# [DATA]
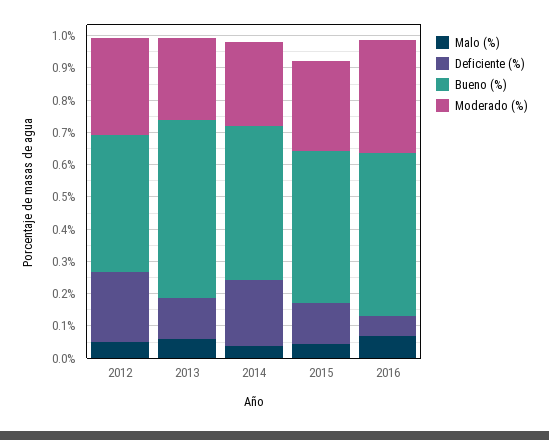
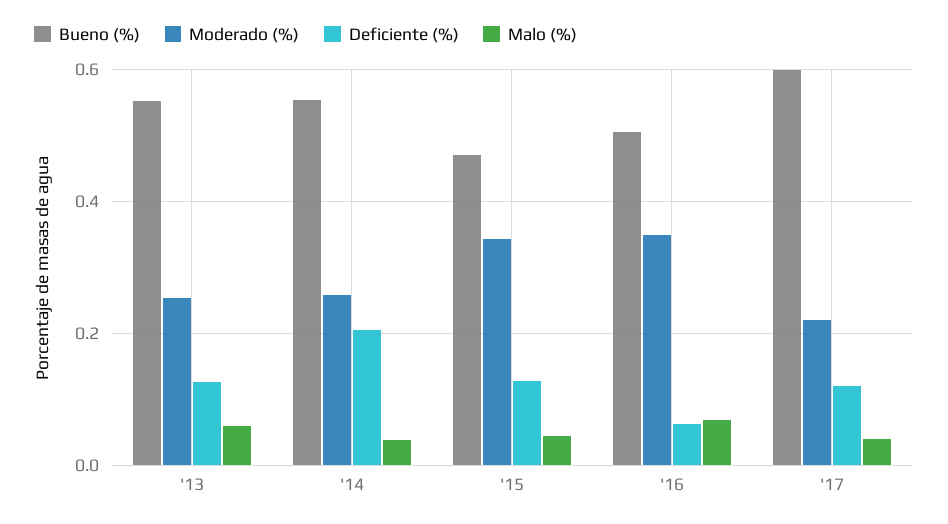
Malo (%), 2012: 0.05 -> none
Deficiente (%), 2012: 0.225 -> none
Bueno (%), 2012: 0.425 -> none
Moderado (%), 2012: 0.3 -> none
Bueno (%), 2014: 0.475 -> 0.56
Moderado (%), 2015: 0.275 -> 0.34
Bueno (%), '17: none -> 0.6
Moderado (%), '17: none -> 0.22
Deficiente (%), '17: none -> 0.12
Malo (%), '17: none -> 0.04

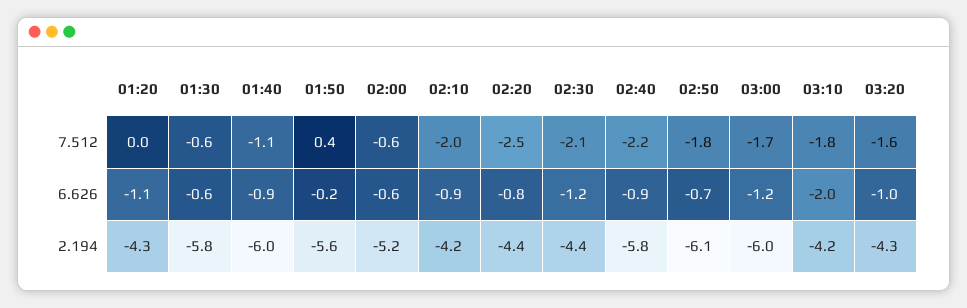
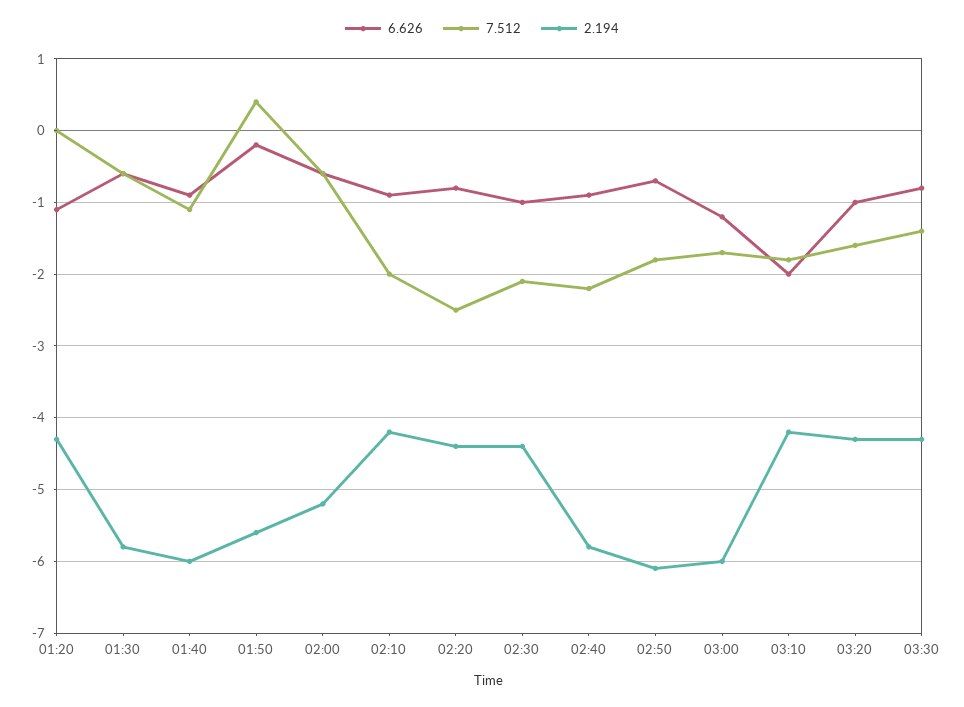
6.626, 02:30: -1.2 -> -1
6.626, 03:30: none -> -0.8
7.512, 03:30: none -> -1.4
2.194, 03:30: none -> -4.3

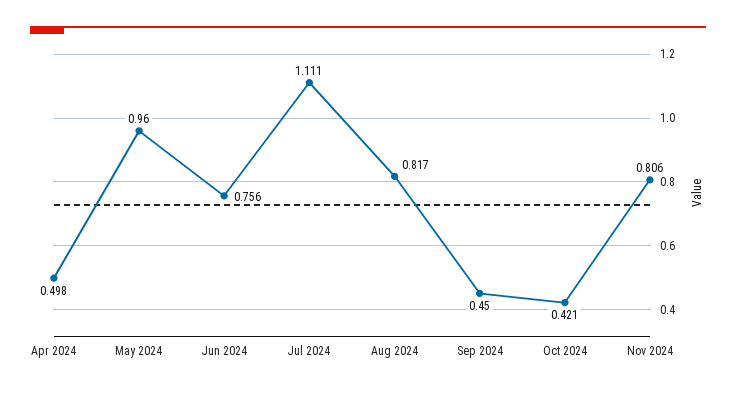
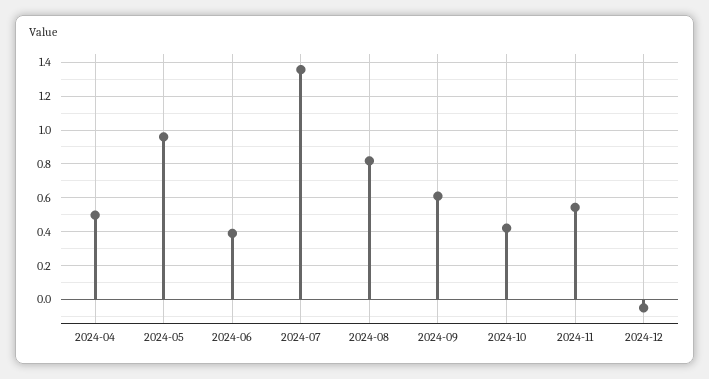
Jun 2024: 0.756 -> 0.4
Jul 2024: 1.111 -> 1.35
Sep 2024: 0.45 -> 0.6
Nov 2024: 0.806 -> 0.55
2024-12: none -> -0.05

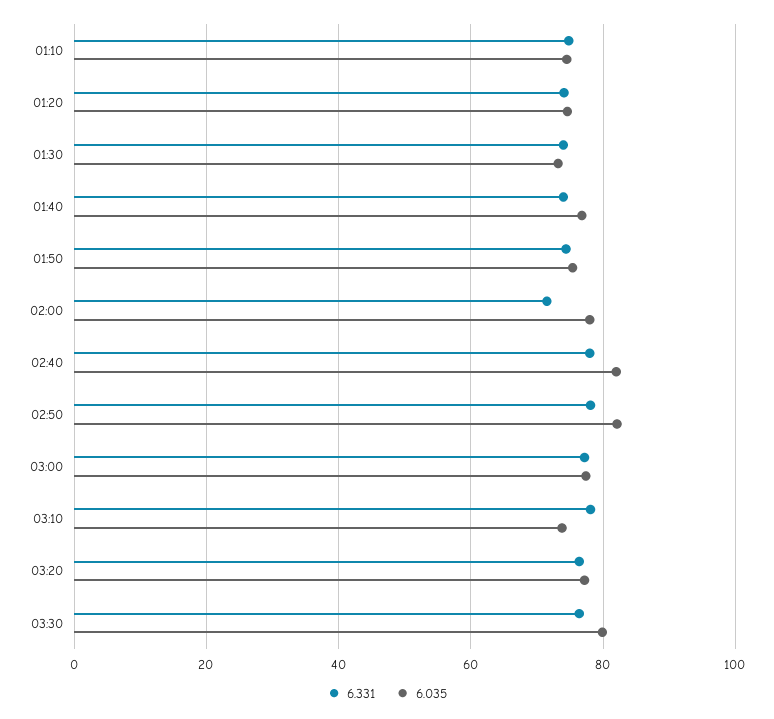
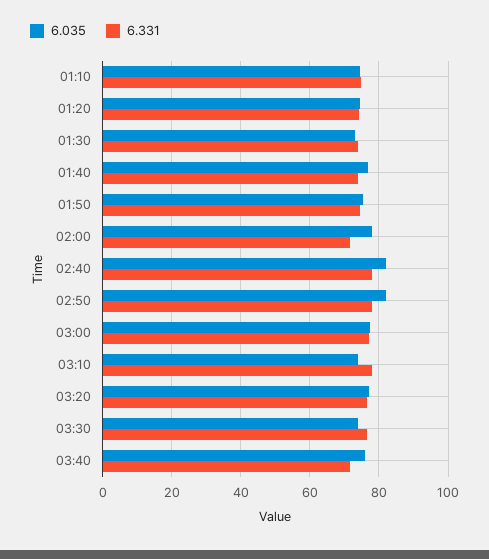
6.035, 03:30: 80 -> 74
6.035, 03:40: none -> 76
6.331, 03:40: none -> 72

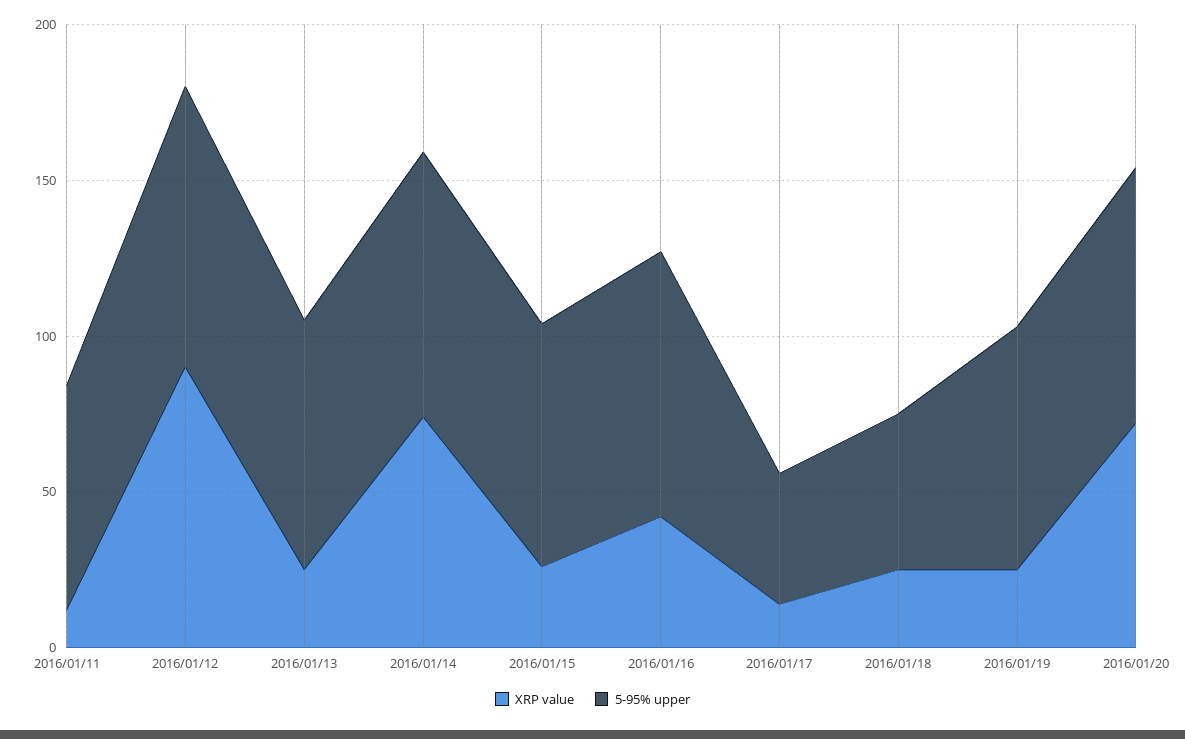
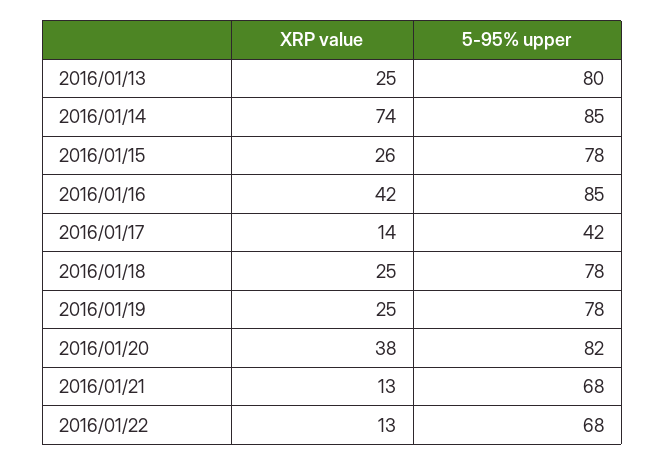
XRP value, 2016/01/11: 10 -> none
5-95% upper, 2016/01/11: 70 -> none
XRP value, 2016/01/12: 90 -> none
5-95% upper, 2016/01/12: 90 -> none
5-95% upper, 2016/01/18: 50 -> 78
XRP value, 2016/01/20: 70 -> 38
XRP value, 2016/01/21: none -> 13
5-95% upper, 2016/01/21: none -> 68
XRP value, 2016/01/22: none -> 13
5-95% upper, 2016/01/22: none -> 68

# [WHAT TO PRODUCE]
Reproduce the listing above exactly from the line containing "Deficiente (%), 2012: 0.225 -> none" up to and including the line containing "7.512, 03:30: none -> -1.4", omitting any images and everything outside those lines.

# [YOUR RESPONSE]
Deficiente (%), 2012: 0.225 -> none
Bueno (%), 2012: 0.425 -> none
Moderado (%), 2012: 0.3 -> none
Bueno (%), 2014: 0.475 -> 0.56
Moderado (%), 2015: 0.275 -> 0.34
Bueno (%), '17: none -> 0.6
Moderado (%), '17: none -> 0.22
Deficiente (%), '17: none -> 0.12
Malo (%), '17: none -> 0.04

6.626, 02:30: -1.2 -> -1
6.626, 03:30: none -> -0.8
7.512, 03:30: none -> -1.4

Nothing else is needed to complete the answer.